Monitoring the status of a google pub/sub submitted job

Monitoring the status of a google pub/sub submitted job - flask

I am new to Google Compute/Google App Engine platform. I am currently migrating a python flask application using celery for async tasks to Google Compute/Google App Engine platform. However in the docs it's written I should use Google Pub/Sub instead of celery. In my application whenever I run an async task I have a page to monitor the status of the job using the same principle as http://blog.miguelgrinberg.com/post/using-celery-with-flask. I have checked the documents for google pub/sub, but I am at loss how to implement the same using google pub/sub. Can anybody help or point me to the right direction to implement the same in google pub/sub.
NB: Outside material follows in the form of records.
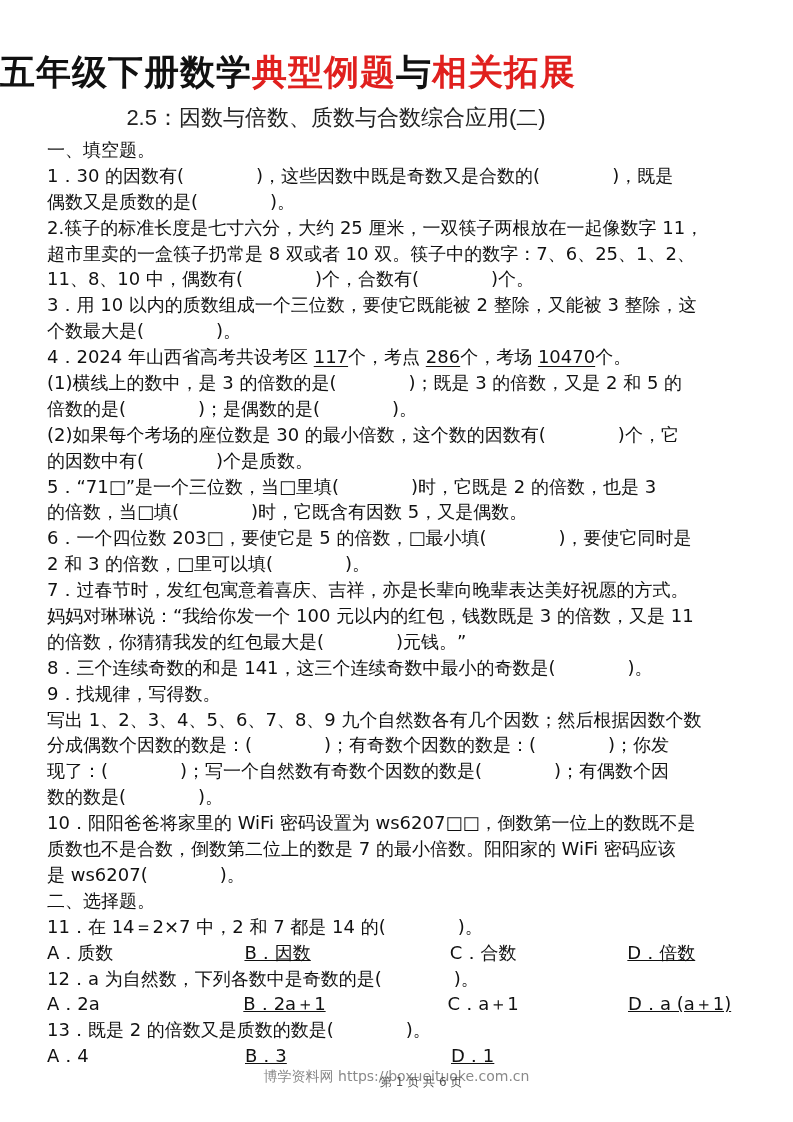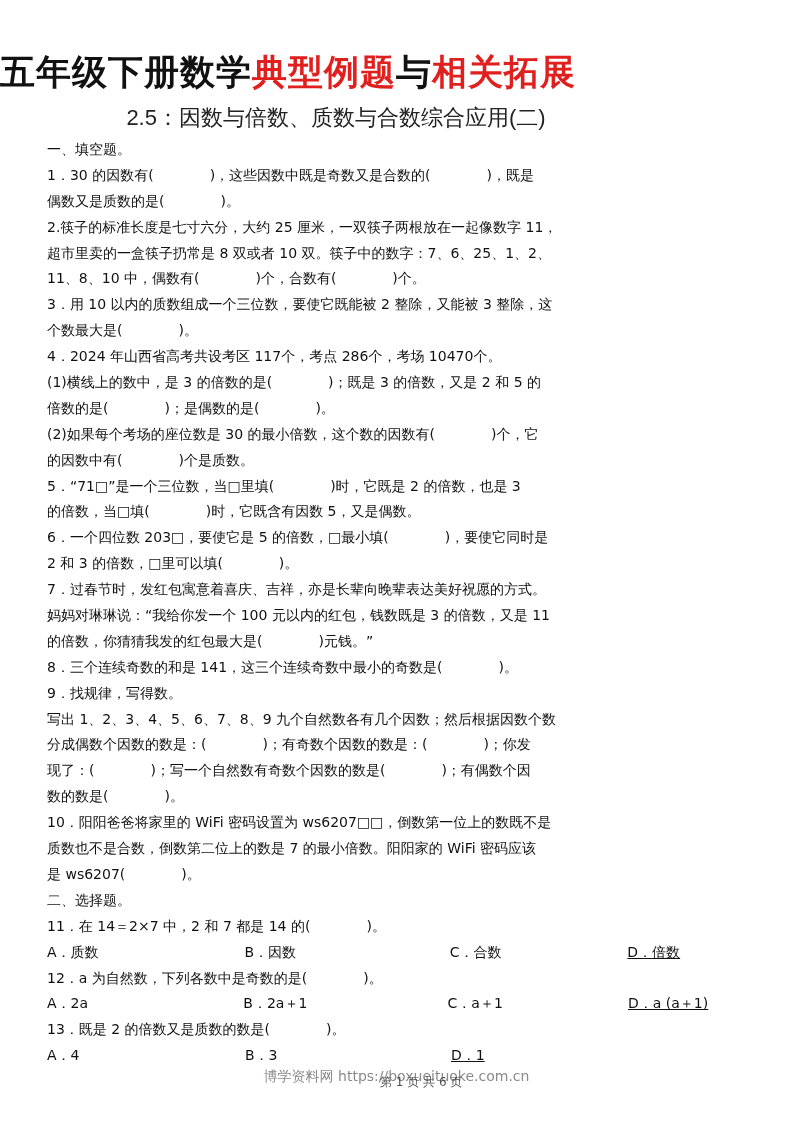"一、填空题。" .content { font-size: 14px -> 18px }
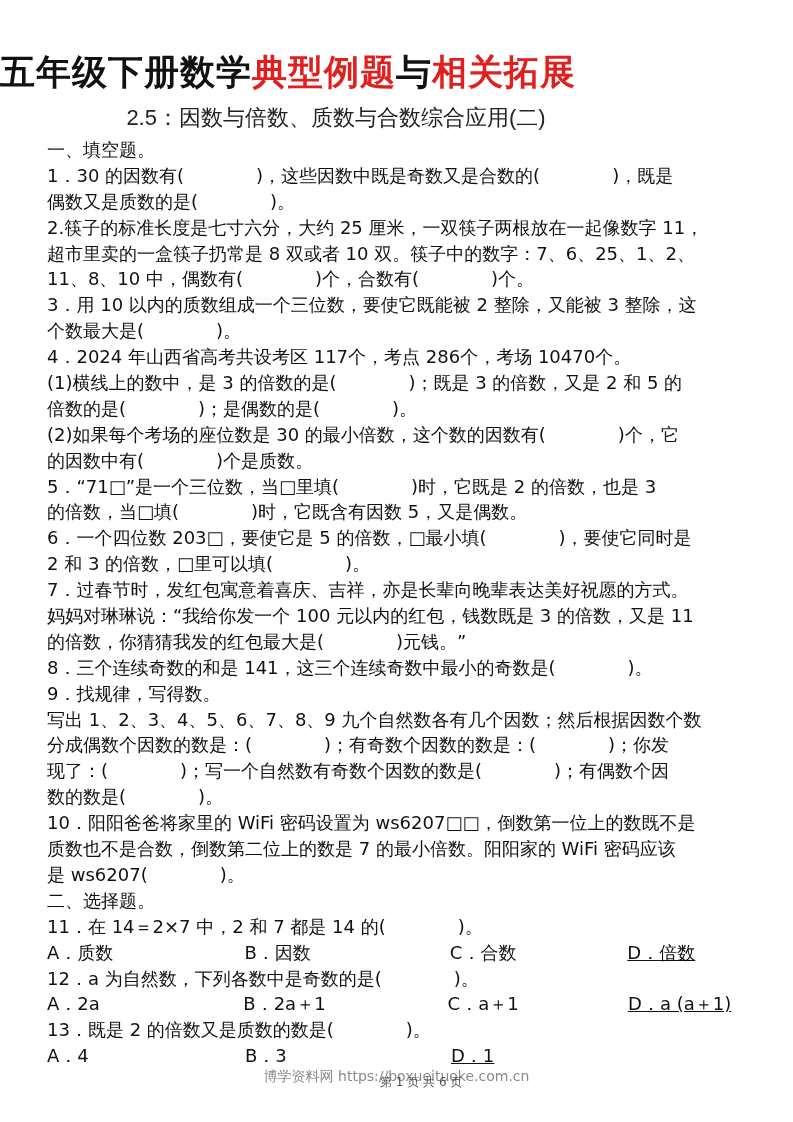"117" .u { text-decoration: none -> underline }
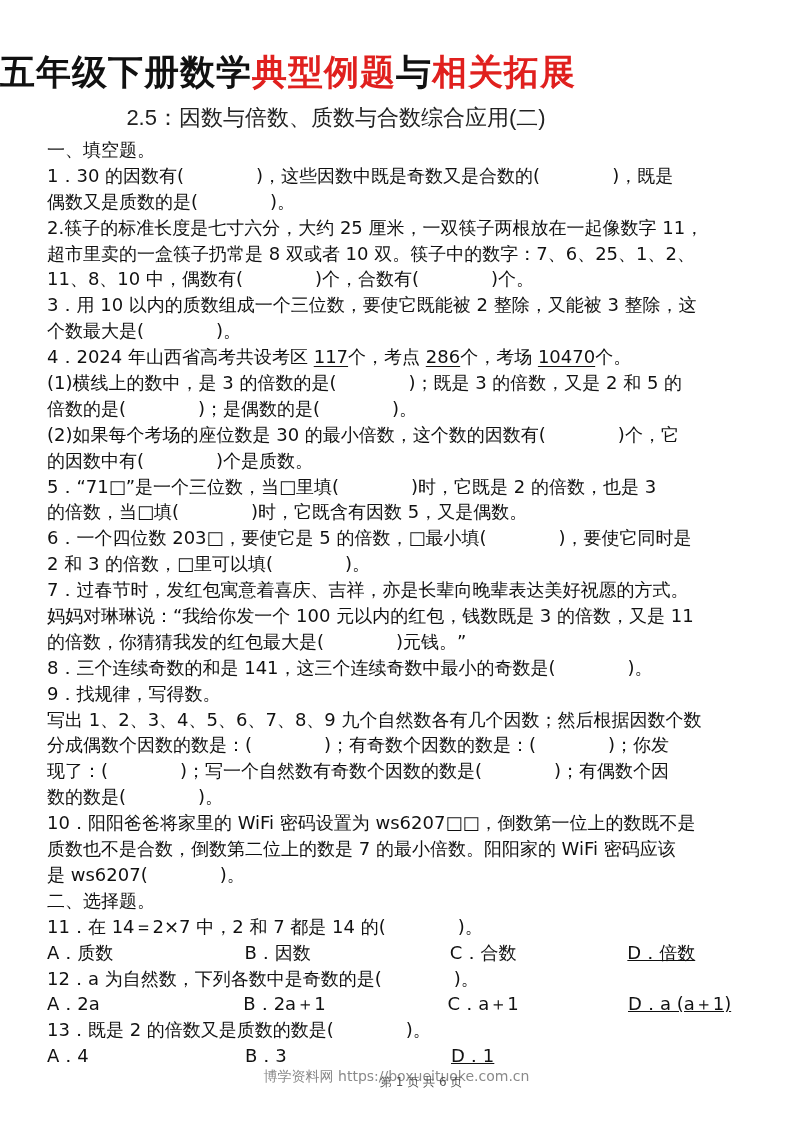"B．因数" .opt-b { text-decoration: none -> underline }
You might be able to use psq for this, which is designed to look like celery. From a general Cloud Pub/Sub perspective, you would follow these steps:
Create a topic for your status update messages.
In the async task whose status you want to monitor, periodically publish a message with the status. This message will be of some format of your choosing that would indicate percentage completion or specific message to display.
Create a subscription for your monitoring page that will receive messages on the topic.
In your monitoring page (or a background process that will supply the data to your monitoring page), pull messages for the subscription.
Process the messages and update the state of your jobs for your monitoring page.
Ack the messages you pulled and processed.
A couple of things to keep in mind in this workflow:
Cloud Pub/Sub guarantees at-least-once delivery. That means you could potentially receive the same message more than once.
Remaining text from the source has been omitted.